**REQUIREMENT:**
An exact restatement is required. Cover only the lines of the records from the first through the line with "(156, 201) none", and skip pictures.

-- DATA EXTRACT follows --

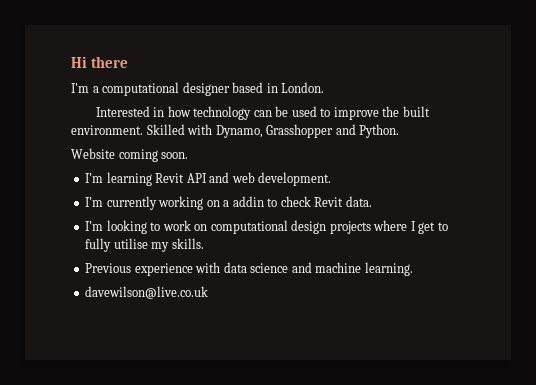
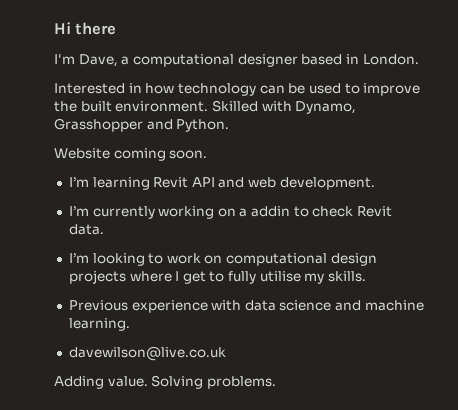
(89, 88) none -> [78,54,118,67] Dave,
(209, 292) none -> [54,375,276,389] // Adding value. Solving problems.

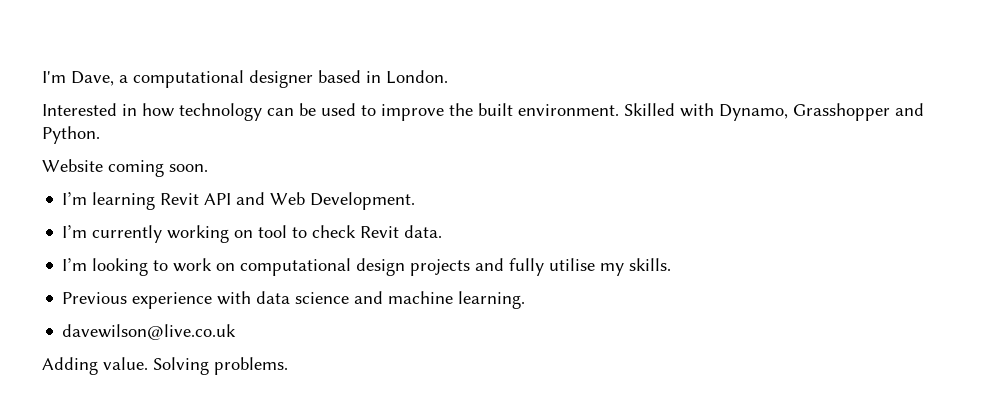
[54,22,117,35] Hi there // -> (42, 77) none
[248,177,375,190] web development. -> [270,192,416,210] Web Development.
[239,206,291,217] a addin -> [258,225,288,238] tool
[129,271,225,284] where I get to -> [475,258,505,271] and

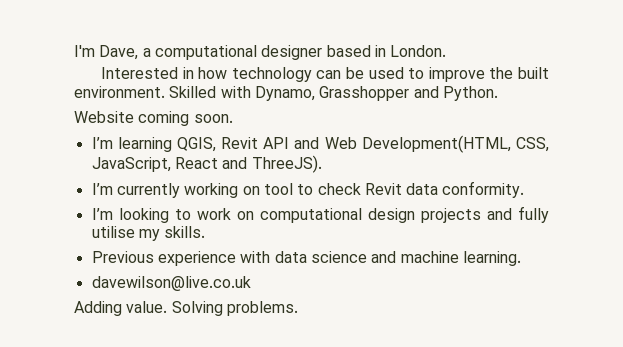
(156, 201) none -> [176,137,216,152] QGIS,
[310,192,416,210] Development. -> [361,135,549,153] [91,155,322,173] Development(HTML, CSS, JavaScript, React and ThreeJS).
[404,225,443,238] data. -> [406,181,525,198] data conformity.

-- DATA EXTRACT concluded --

**TASK SOLUTION:**
(89, 88) none -> [78,54,118,67] Dave,
(209, 292) none -> [54,375,276,389] // Adding value. Solving problems.

[54,22,117,35] Hi there // -> (42, 77) none
[248,177,375,190] web development. -> [270,192,416,210] Web Development.
[239,206,291,217] a addin -> [258,225,288,238] tool
[129,271,225,284] where I get to -> [475,258,505,271] and

(156, 201) none -> [176,137,216,152] QGIS,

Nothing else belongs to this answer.